Quanto al ritratto di Circe, è stato identificato come tale per dei fori presenti sul capo e interpretati come incassi per una corona radiata che si addice alla figlia del Sole. Tuttavia, osserva Ronchi, tra i molti ritratti a noi noti della maga, solo in due casi lei appare con i raggi in testa. E la statua del Circeo, che è copia romana di I secolo a.C. di un originale ellenistico, presenta in realtà molte analogie con diversi ritratti di Venere, divinità rappresentata molto spesso con un diadema: i fori della statua del Circeo sono perfetti per fissare un diadema di Venere. Inutile ricordare poi come la pianta sacra alla dea dell'amore sia proprio il mirto, con cui coprì le sue nudità quando uscì dal mare. Quante coincidenze! Se si aggiunge l’esistenza di uniscrizione in cui il Circeo è definito “Promontorium Veneris, il gioco è fatto: quello sulla cima del promontorio è santuario di Venere dove probabilmente aveva luogo un culto connesso con la diffusione del mirto in Italia. E grazie a un’altra iscrizione, Ronchi identifica anche chi ha introdotto il culto di Venere al Circeo: i coloni giunti in loco grazie al padre di Cesare nell’89-88 a.C. Mentre l’uniforme tecnica edilizia rivela che negli stessi anni di guerra civile si è anche ristrutturato il santuario di Circe e si sono realizzate moltissime opere come strade, acquedotti, ville, edifici a volta: una totale riorganizzazione del territorio.

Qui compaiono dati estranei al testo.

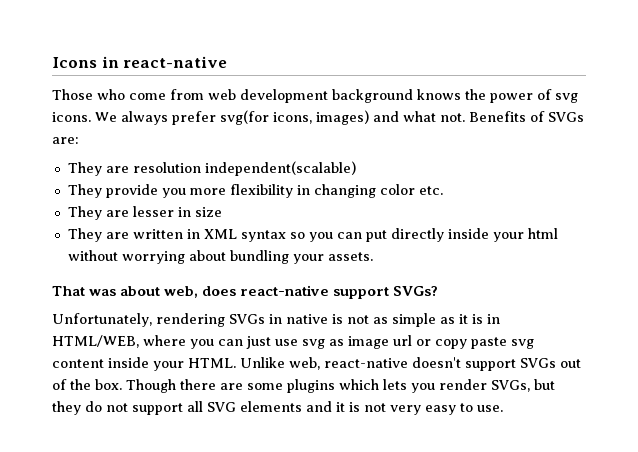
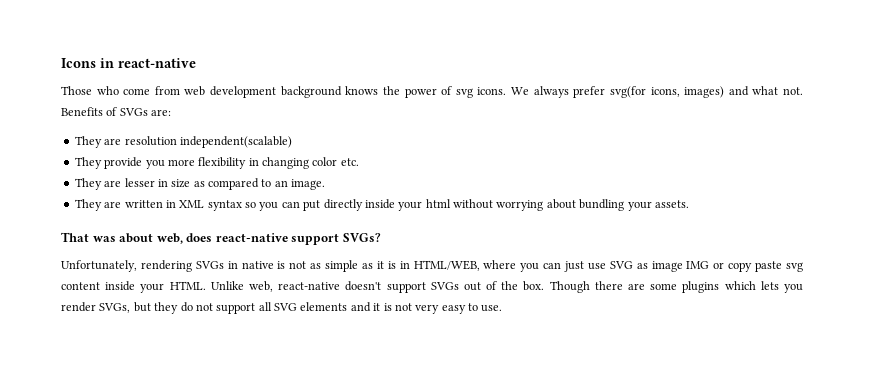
(222, 212) none -> [193,178,326,190] as compared to an image.
[302,339,325,349] svg -> [609,261,633,269] SVG
[393,335,412,346] url -> [686,261,710,269] IMG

Ora dunque tutto quadra, Ronchi ha rimesso le pedine al loro posto: il più antico santuario di Circe a dominio del porto, e quello più recente di Venere sulla cima del monte. Leggeremo questo e gli altri risultati sul Circeo in un volume dell’editore Ets di Pisa, in uscita in autunno. Però Ronchi avverte: solo una nuova stagione di scavi ai Quattro Venti e nel Circeo tutto, potrà forse trasformare le attuali ipotesi, per quanto calzanti, in vere certezze.